Рассказывал он это, курил «Шипку» одну за другой, аж в мундштуке свистело... А я его не понимал тогда. Ох, и глуп же я тогда был – страшно подумать! Сказали б мне: вот, женись немедля на этом помеле и проживешь с ним всю жизнь, зато уедешь через неделю, потому что у помела паспорт итальянский и связи в конторе глубокого бурения, – женился бы! Ей-богу... Хотя к тому времени уже был холостяк непоколебимый, стойкий, как партизан, как хрен на рассвете. Принцип даже имел: два раза с одной поспать – все равно что два раза один шашлык прожевать. Вот был урод-то, а?
Не понимал я его. И он, конечно, это чувствовал, а поговорить-то про болезни хочется... Я молчу, лицо приличное делаю, курим, пиво допиваем. Он спохватился.
– А у тебя-то как? – спрашивает. – Я слышал, в глухом отказе, и на Пушкинской уже ходил, и в приемной сидел, и в пресс-конференциях участвовал? Без толку?
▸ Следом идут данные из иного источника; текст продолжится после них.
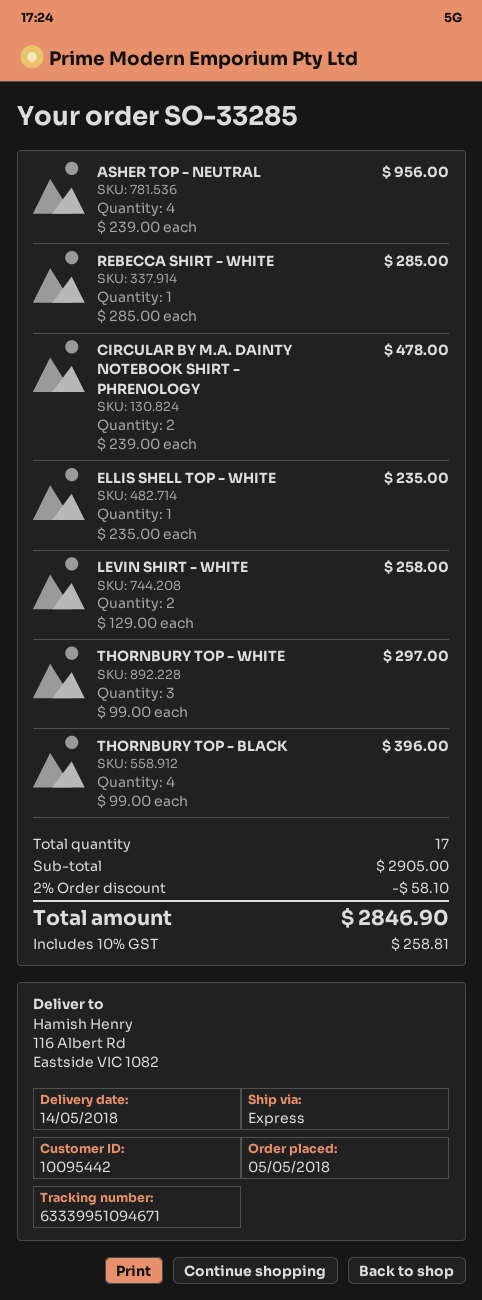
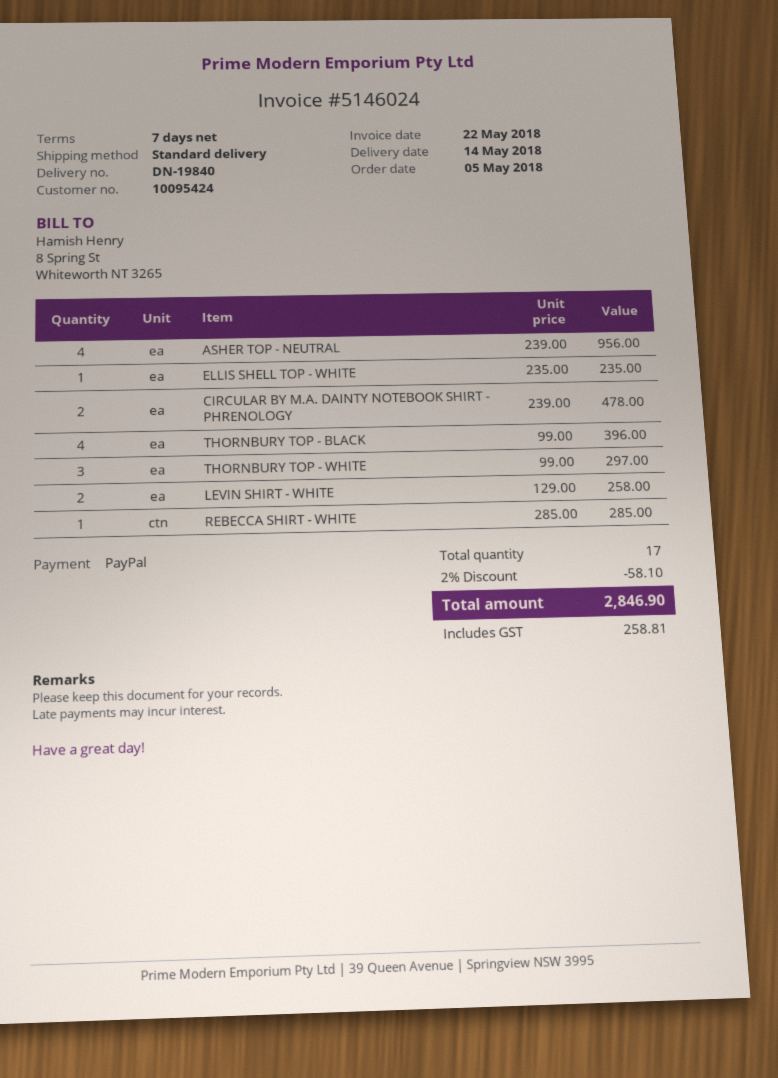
customer number: 10095442 -> 10095424
shipping method: express -> standard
– Да, – говорю. – Могу гордиться собой. Скромный лабух, музыку толстых всю жизнь играю, а нужен оказался стране – во, до укачки! Оркестру драному не нужен, понял, а народу в целом – необходим. Не можем разойтись, не дают они мне развода. Хорошо хоть алименты уже не требуют, отменили, а то мне знаешь сколько пришлось бы заплатить за диплом мой строительный, остро необходимый в условиях ихней безработицы? Шесть с лишним кусков... В общем, ситуация вроде твоей: люблю одну, живу с другой.